If a record holds a picture, leave the picture out, but write out everything else exactly.

━━━━━━━━━━━━━━━━━━━━━━━━━━━━━━

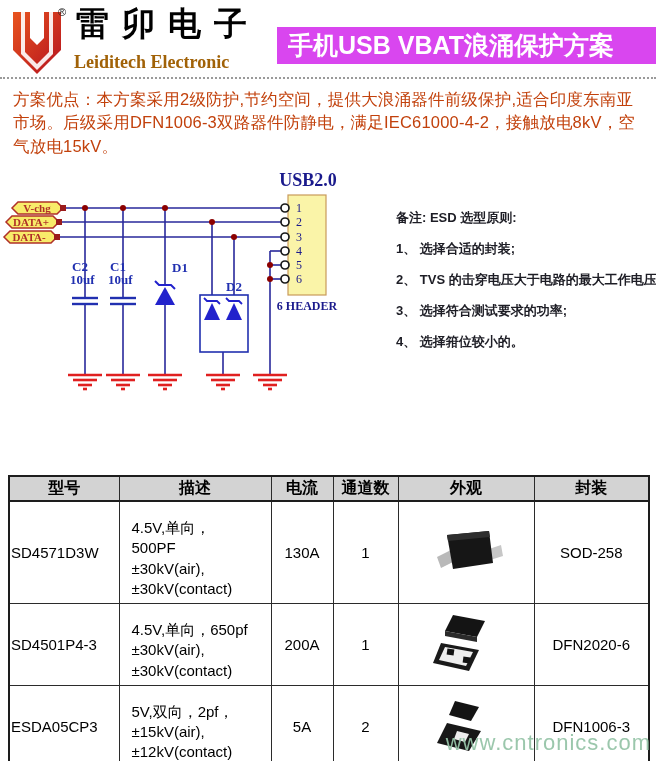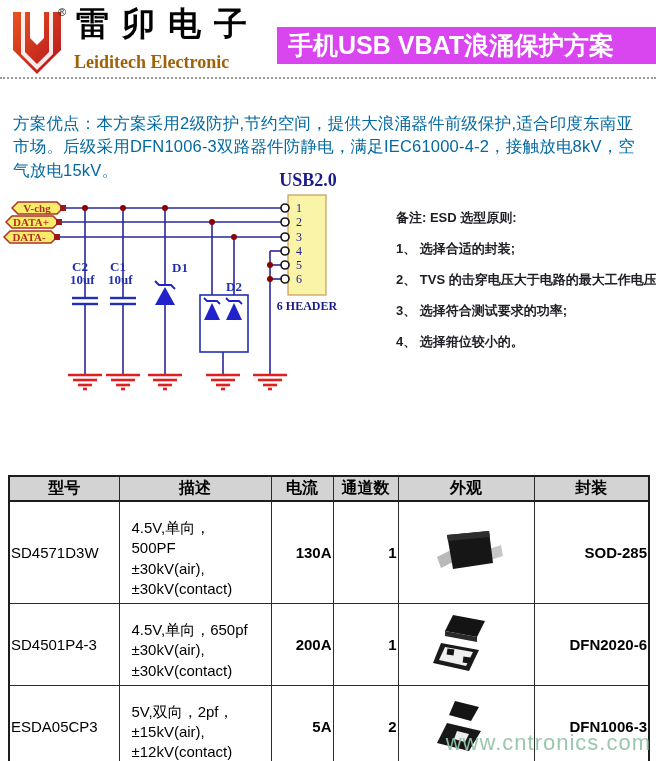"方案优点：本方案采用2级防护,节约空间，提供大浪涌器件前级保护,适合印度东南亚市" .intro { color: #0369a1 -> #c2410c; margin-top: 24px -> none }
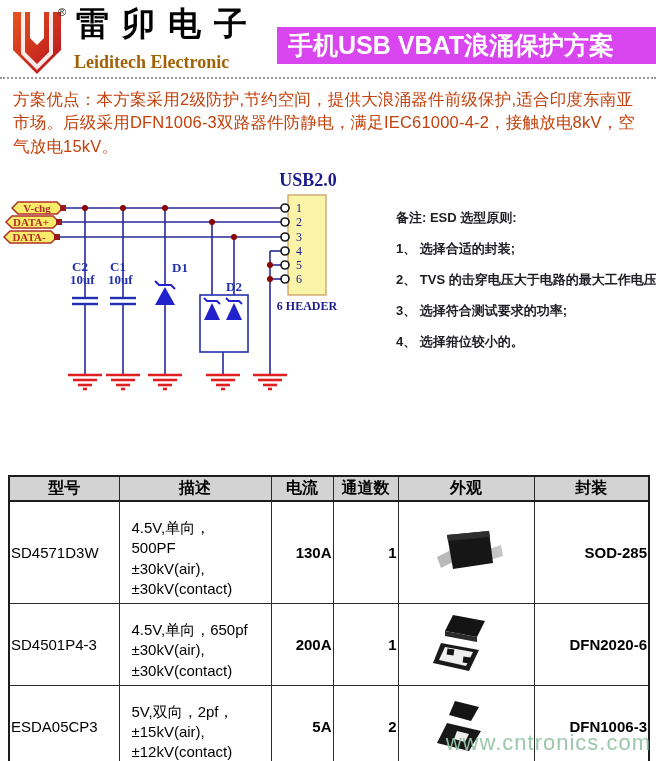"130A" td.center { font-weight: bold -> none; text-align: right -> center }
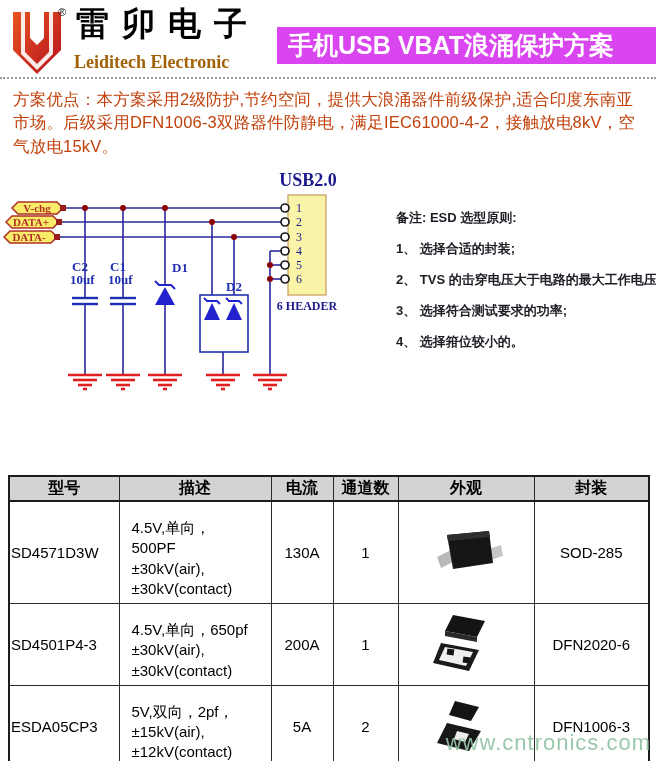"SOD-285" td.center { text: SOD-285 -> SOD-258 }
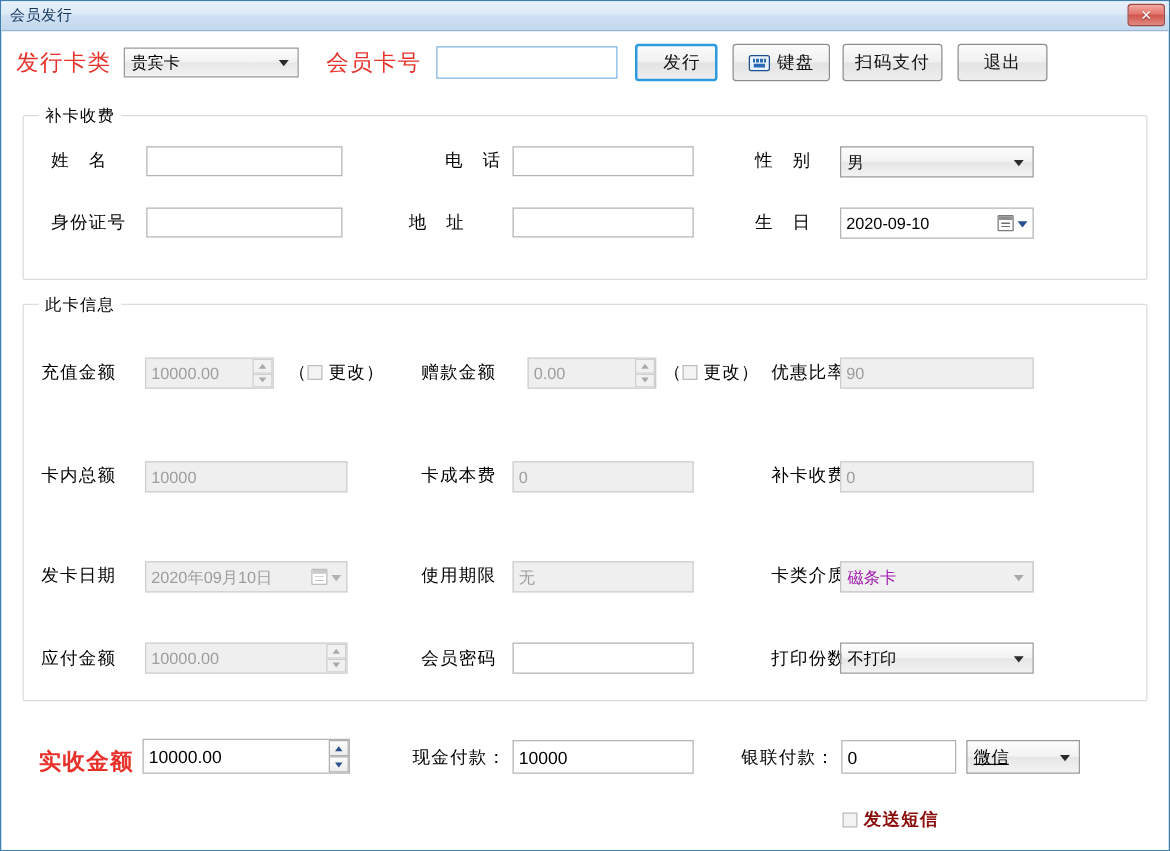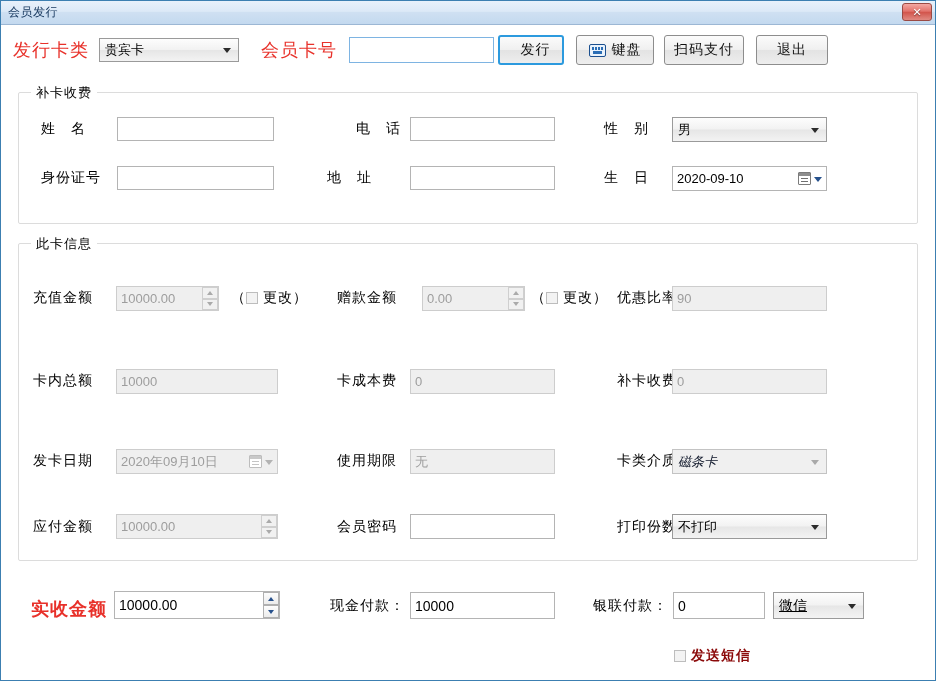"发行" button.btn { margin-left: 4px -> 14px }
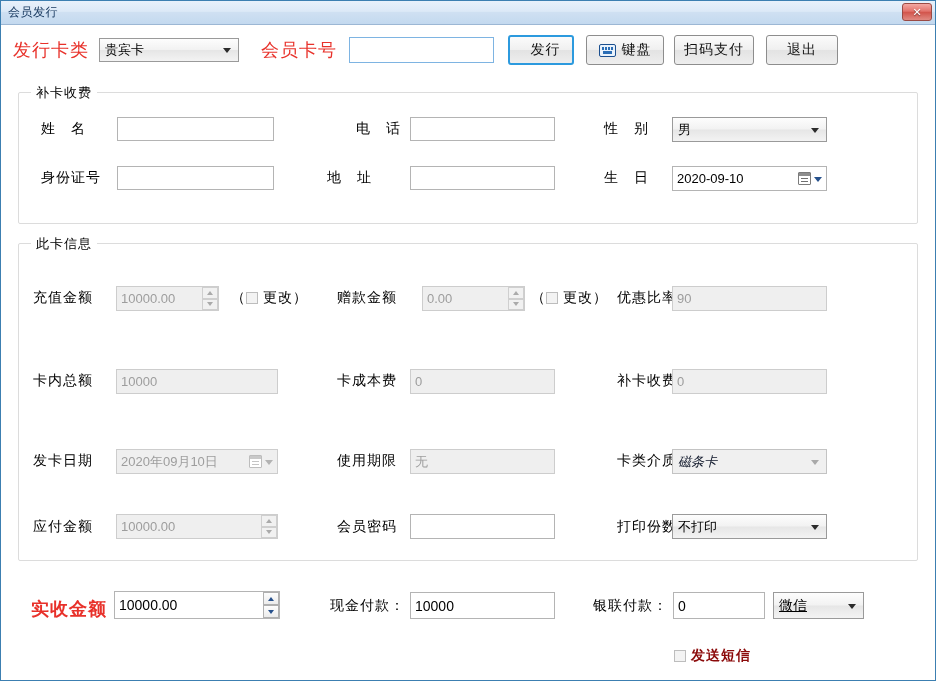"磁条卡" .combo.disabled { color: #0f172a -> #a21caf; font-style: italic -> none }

━━━━━━━━━━━━━━━━━━━━━━━━━━━━━━

**Reply:**
"方案优点：本方案采用2级防护,节约空间，提供大浪涌器件前级保护,适合印度东南亚市" .intro { color: #0369a1 -> #c2410c; margin-top: 24px -> none }
"130A" td.center { font-weight: bold -> none; text-align: right -> center }
"SOD-285" td.center { text: SOD-285 -> SOD-258 }
"发行" button.btn { margin-left: 4px -> 14px }
"磁条卡" .combo.disabled { color: #0f172a -> #a21caf; font-style: italic -> none }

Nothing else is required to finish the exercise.